▸ TASK OBJECTIVE
Go to the line containing "OMBRELLO MONKEYMBRELLA CON" in the records below and print it and every following line exactly, on through the line containing "total: 5137.74 -> 5899.86", then stop.

▸ EXERCISE DATA
----

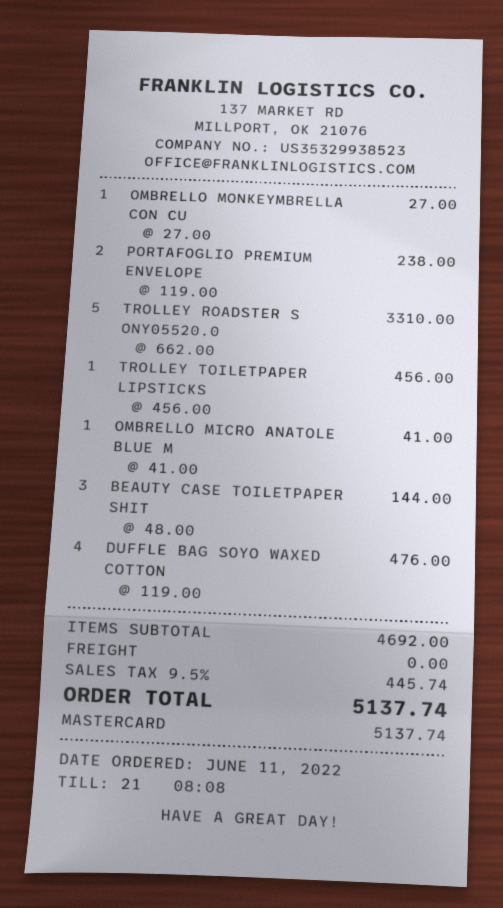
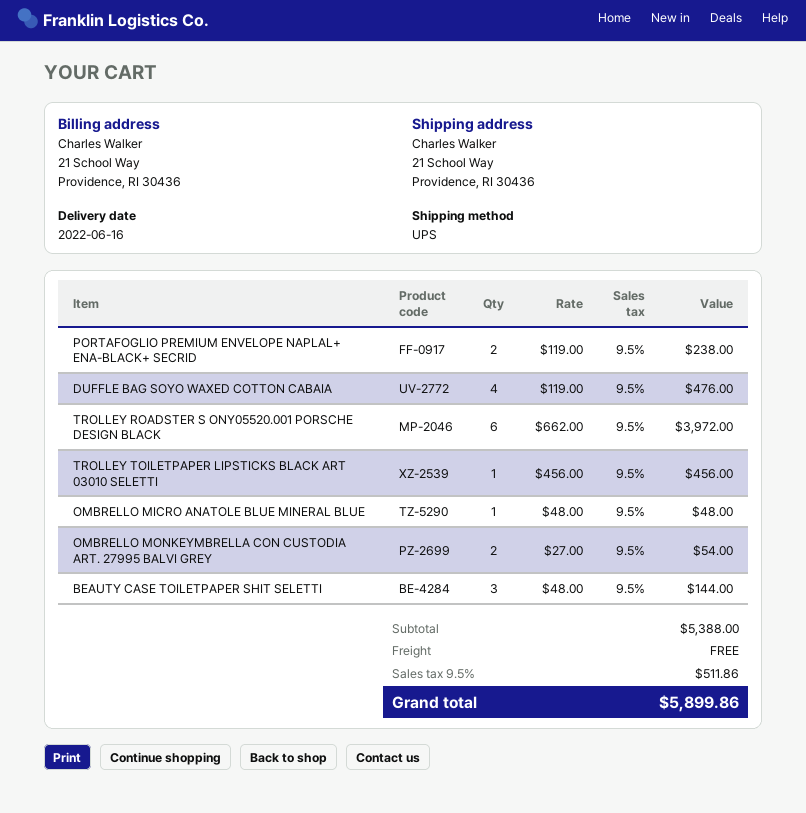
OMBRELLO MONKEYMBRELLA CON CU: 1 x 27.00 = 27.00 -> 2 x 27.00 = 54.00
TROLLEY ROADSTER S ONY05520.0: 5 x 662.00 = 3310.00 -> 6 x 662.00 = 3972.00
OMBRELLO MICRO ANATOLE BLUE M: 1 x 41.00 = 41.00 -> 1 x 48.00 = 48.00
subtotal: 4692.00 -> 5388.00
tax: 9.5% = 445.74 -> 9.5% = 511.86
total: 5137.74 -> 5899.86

----

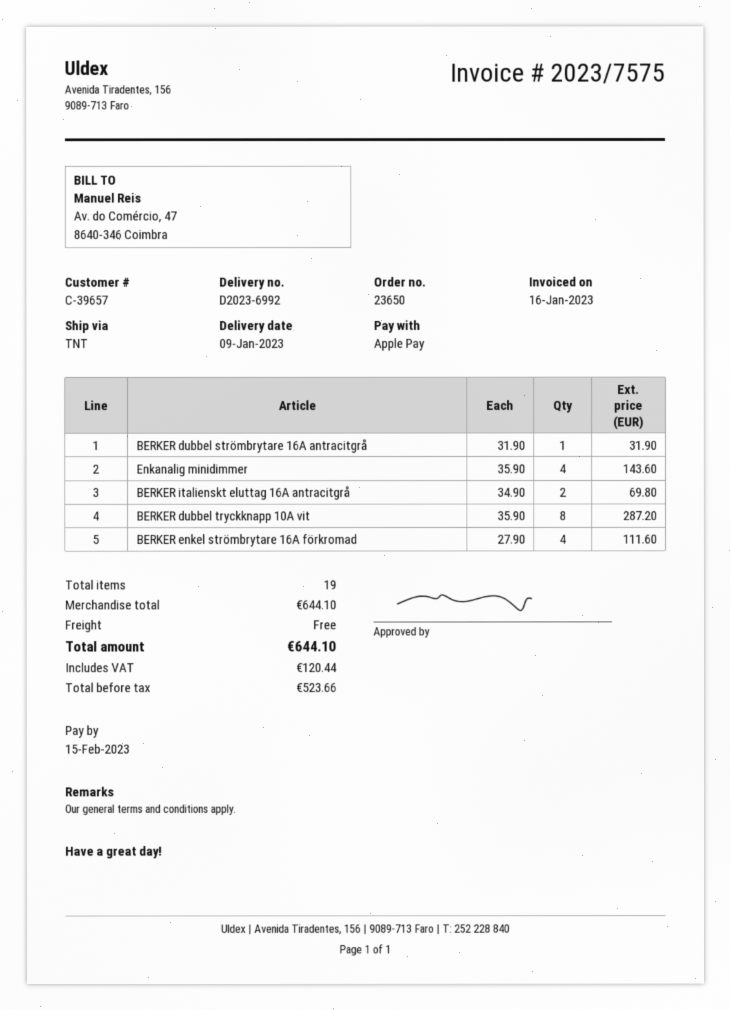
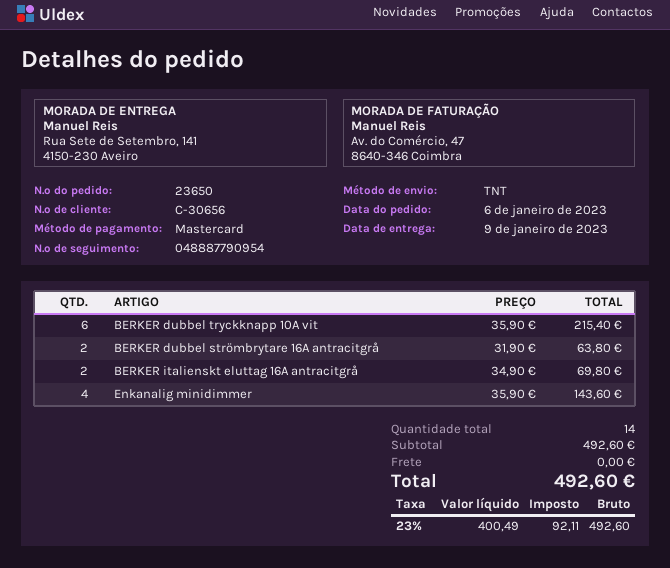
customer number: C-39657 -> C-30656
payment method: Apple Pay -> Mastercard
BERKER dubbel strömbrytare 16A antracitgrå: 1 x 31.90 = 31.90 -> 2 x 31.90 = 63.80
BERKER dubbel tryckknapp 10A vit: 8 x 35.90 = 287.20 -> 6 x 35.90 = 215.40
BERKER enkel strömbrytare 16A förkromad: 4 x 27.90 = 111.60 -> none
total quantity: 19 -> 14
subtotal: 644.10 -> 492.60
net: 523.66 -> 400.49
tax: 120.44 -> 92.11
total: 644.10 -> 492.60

----

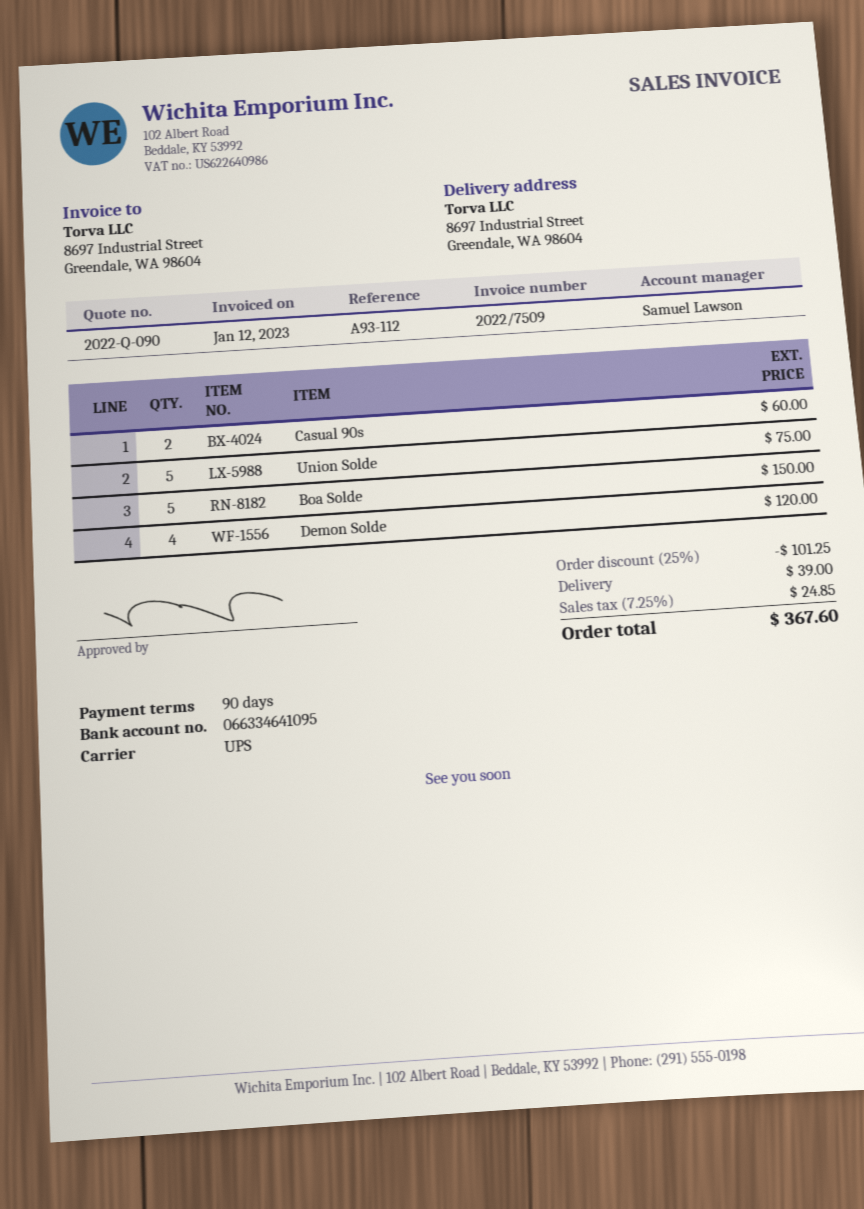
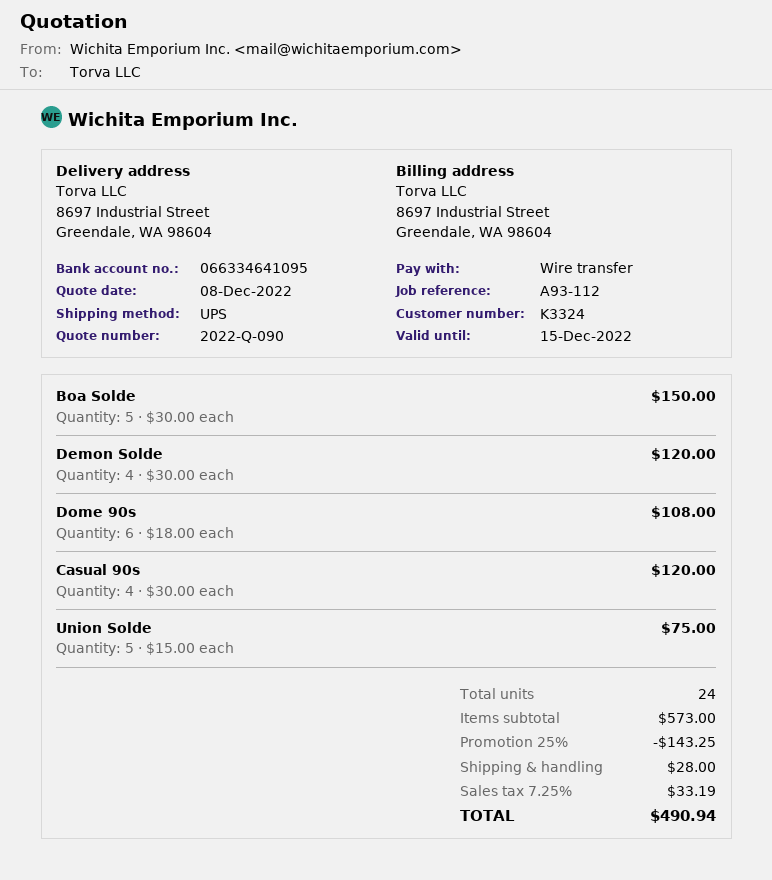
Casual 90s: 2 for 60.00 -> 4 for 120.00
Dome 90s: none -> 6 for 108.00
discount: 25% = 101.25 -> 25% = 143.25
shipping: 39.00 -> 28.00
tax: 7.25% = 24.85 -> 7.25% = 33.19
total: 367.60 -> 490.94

----

▸ OUTPUT OF THE EXERCISE
OMBRELLO MONKEYMBRELLA CON CU: 1 x 27.00 = 27.00 -> 2 x 27.00 = 54.00
TROLLEY ROADSTER S ONY05520.0: 5 x 662.00 = 3310.00 -> 6 x 662.00 = 3972.00
OMBRELLO MICRO ANATOLE BLUE M: 1 x 41.00 = 41.00 -> 1 x 48.00 = 48.00
subtotal: 4692.00 -> 5388.00
tax: 9.5% = 445.74 -> 9.5% = 511.86
total: 5137.74 -> 5899.86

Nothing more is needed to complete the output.